Data Science Asked by Jonathan Ng on March 13, 2021
I am interested in finding the OOB score for random forest using sklearn, when it is used for a binary classification task, and there are unbalanced samples. What does the oob decision function mean in random forest, and how get class predictions from it?
I read RandomForestClassifier OOB scoring method but am still not clear. Does the oob decision function provide class probabilities, and if so, do I get the class predictions by taking whichever number is higher (e.g. by doing something like pred_train = np.argmax(forest.oob_decision_function_,axis=1))?
Since my classes are unbalanced, would it be correct to say I can’t used sklearn’s default OOB score here, and I should do the above to get some kind of F1 score from the OOB predictions, to get a better estimate of my random forest’s error?

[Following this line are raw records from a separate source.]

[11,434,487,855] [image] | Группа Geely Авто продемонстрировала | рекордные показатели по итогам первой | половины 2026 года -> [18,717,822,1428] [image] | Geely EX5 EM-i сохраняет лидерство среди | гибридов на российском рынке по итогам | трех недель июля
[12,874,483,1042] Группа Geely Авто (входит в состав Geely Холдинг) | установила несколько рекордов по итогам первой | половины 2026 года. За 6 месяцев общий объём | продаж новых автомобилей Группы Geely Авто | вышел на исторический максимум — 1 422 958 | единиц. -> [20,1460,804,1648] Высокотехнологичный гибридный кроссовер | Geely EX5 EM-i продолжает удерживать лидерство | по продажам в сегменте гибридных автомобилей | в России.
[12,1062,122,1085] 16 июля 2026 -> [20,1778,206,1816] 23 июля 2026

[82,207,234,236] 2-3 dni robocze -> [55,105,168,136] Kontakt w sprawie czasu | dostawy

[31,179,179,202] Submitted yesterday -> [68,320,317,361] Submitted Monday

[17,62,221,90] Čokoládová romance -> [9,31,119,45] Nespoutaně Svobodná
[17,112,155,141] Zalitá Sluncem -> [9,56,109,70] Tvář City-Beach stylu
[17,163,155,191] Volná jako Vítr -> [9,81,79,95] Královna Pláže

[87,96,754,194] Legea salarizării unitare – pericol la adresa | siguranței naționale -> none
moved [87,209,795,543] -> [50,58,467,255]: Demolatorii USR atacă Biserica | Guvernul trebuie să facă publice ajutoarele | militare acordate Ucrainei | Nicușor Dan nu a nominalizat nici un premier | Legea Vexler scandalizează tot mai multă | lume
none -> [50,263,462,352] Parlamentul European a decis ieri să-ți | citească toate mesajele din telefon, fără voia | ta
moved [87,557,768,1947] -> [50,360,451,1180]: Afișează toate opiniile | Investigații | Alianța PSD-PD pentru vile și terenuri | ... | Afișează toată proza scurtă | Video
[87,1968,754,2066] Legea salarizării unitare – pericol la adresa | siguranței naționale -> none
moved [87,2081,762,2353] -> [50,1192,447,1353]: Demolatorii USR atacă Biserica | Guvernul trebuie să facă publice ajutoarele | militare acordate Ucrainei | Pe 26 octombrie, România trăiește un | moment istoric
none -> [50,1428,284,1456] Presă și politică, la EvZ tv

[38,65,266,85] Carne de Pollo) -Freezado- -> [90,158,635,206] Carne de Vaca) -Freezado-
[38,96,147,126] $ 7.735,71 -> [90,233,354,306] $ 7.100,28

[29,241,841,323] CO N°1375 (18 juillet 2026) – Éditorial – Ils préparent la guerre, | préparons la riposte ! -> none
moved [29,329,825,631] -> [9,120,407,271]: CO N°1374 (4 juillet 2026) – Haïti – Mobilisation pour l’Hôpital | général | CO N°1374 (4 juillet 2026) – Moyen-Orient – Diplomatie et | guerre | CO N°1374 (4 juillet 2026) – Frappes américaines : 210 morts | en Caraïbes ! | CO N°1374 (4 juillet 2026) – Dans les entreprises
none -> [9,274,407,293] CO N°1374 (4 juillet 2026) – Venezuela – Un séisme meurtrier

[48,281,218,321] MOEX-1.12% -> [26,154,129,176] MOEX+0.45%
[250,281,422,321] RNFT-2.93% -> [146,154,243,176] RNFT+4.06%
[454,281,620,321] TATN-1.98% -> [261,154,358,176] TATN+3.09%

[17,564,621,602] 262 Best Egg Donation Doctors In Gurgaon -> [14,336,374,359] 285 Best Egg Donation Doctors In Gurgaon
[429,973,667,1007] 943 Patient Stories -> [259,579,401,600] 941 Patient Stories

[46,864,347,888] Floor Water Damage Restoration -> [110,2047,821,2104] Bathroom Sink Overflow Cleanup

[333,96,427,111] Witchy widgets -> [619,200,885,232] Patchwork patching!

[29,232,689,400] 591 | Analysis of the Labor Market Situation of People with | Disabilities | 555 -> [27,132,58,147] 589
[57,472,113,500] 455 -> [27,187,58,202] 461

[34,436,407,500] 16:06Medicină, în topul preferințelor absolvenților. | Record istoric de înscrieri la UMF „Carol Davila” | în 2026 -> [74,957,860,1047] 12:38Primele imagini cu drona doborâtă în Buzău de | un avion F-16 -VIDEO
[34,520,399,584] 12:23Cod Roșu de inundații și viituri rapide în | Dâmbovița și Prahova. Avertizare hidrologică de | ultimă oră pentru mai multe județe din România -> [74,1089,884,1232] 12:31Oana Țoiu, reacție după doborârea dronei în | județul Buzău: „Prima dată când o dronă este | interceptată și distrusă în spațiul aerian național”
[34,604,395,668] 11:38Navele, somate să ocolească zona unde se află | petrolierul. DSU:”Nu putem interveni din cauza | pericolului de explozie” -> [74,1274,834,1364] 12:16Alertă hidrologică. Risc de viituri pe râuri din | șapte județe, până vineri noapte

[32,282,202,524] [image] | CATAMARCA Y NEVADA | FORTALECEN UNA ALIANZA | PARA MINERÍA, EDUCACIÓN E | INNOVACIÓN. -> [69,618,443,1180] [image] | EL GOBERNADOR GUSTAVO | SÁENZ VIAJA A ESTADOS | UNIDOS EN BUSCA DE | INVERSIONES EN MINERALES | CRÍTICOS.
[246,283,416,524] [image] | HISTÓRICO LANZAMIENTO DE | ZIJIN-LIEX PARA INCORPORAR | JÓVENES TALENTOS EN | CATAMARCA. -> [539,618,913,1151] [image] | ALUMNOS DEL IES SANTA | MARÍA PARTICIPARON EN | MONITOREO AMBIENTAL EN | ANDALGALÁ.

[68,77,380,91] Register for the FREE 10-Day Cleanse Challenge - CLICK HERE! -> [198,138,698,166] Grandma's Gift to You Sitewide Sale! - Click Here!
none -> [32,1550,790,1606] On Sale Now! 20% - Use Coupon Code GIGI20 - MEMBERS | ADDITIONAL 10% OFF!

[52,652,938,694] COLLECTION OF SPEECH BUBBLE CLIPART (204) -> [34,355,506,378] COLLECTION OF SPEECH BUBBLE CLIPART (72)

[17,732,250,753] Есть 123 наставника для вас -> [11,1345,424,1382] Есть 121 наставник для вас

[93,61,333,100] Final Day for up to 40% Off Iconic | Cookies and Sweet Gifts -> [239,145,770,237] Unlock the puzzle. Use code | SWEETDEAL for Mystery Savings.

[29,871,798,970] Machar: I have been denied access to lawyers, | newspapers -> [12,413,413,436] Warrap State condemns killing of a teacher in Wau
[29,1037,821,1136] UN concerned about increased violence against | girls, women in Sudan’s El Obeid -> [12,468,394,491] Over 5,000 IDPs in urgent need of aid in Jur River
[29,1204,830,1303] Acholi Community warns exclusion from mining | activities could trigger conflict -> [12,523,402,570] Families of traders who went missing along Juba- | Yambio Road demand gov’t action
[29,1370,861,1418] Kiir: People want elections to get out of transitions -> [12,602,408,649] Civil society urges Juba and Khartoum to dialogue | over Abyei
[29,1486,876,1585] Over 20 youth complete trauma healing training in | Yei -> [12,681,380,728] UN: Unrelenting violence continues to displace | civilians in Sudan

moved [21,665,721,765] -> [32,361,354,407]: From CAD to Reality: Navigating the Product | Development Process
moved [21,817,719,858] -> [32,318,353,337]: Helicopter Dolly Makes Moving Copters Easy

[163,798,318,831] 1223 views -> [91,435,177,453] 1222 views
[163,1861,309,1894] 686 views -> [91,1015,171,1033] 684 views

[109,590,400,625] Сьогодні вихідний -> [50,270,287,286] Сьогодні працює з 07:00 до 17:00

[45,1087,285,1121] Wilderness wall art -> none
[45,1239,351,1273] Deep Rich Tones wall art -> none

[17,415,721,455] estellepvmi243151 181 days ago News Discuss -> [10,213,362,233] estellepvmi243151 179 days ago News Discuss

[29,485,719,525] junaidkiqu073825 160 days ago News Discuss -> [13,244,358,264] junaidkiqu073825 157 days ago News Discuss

Every Tree gets its OOB sample.
So it might be possible that a data point is in the OOB sample of multiple Trees.
oob_decision_function_
calculates the aggregate predicted probability for each data points across Trees when that data point is in the OOB sample of that particular Tree.
The reason for putting above points is that OOB will give you the mean of probability but it will not tell you anything about the standard deviation of the probability across Trees.
Does the oob decision function provide class probabilities,
Yes
and if so, do I get the class predictions by taking whichever number is higher (e.g. by doing something like pred_train = np.argmax(forest.oob_decision_function_,axis=1))?
Yes
Since my classes are unbalanced, would it be correct to say I can't use sklearn's default OOB score here
OOB score is still the default score i.e. Accuracy. So, will not help for the Imbalanced class.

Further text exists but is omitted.